Extract, exactly as written, each line from the start of the records below to the line containing "[67,103,108,115] Strunz ->", both ends included; drop the pictures.
======
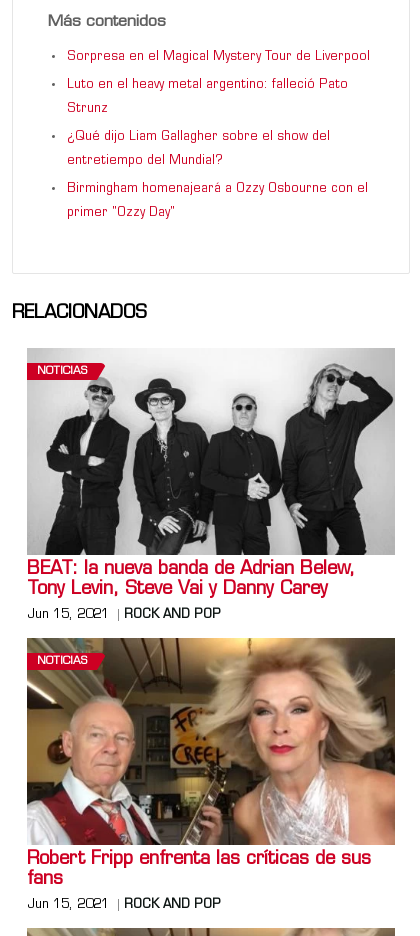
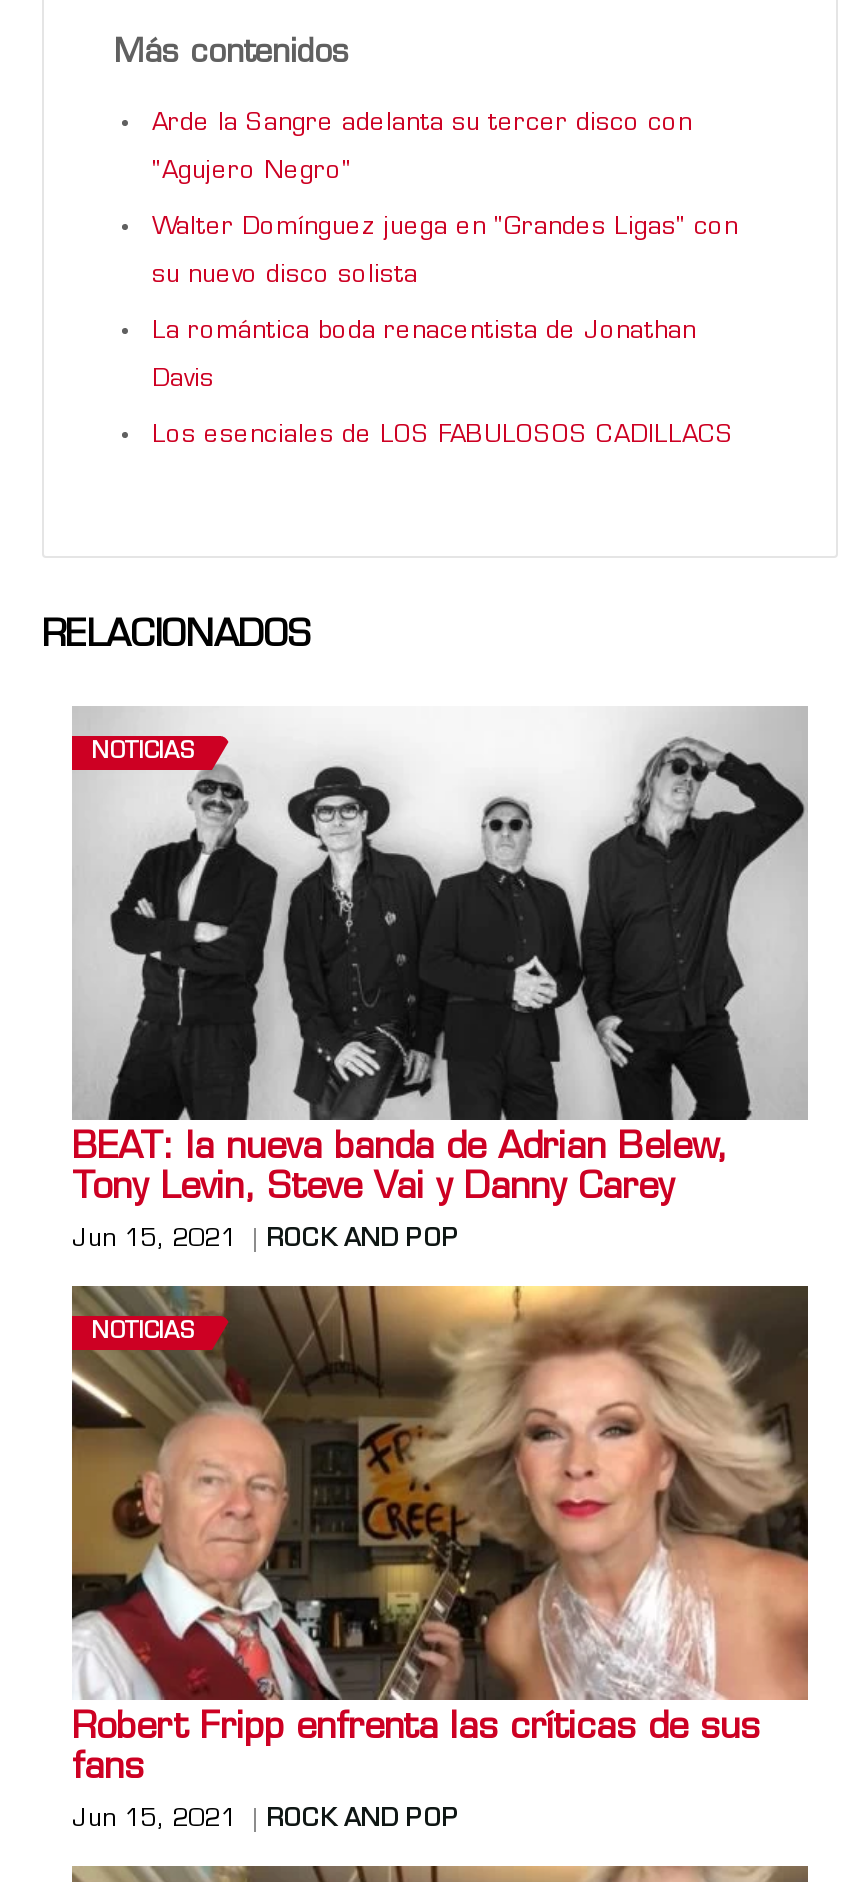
[67,51,370,63] Sorpresa en el Magical Mystery Tour de Liverpool -> [152,112,692,136] Arde la Sangre adelanta su tercer disco con
[67,79,348,91] Luto en el heavy metal argentino: falleció Pato -> [152,160,352,184] "Agujero Negro"
[67,103,108,115] Strunz -> [152,216,738,240] Walter Domínguez juega en "Grandes Ligas" con
[67,131,330,143] ¿Qué dijo Liam Gallagher sobre el show del -> [152,264,418,288] su nuevo disco solista
[67,155,223,167] entretiempo del Mundial? -> [152,320,696,344] La romántica boda renacentista de Jonathan
[67,183,368,195] Birmingham homenajeará a Ozzy Osbourne con el -> [152,368,214,392] Davis
[67,207,175,219] primer "Ozzy Day" -> [152,424,734,448] Los esenciales de LOS FABULOSOS CADILLACS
======
Exercise response
[67,51,370,63] Sorpresa en el Magical Mystery Tour de Liverpool -> [152,112,692,136] Arde la Sangre adelanta su tercer disco con
[67,79,348,91] Luto en el heavy metal argentino: falleció Pato -> [152,160,352,184] "Agujero Negro"
[67,103,108,115] Strunz -> [152,216,738,240] Walter Domínguez juega en "Grandes Ligas" con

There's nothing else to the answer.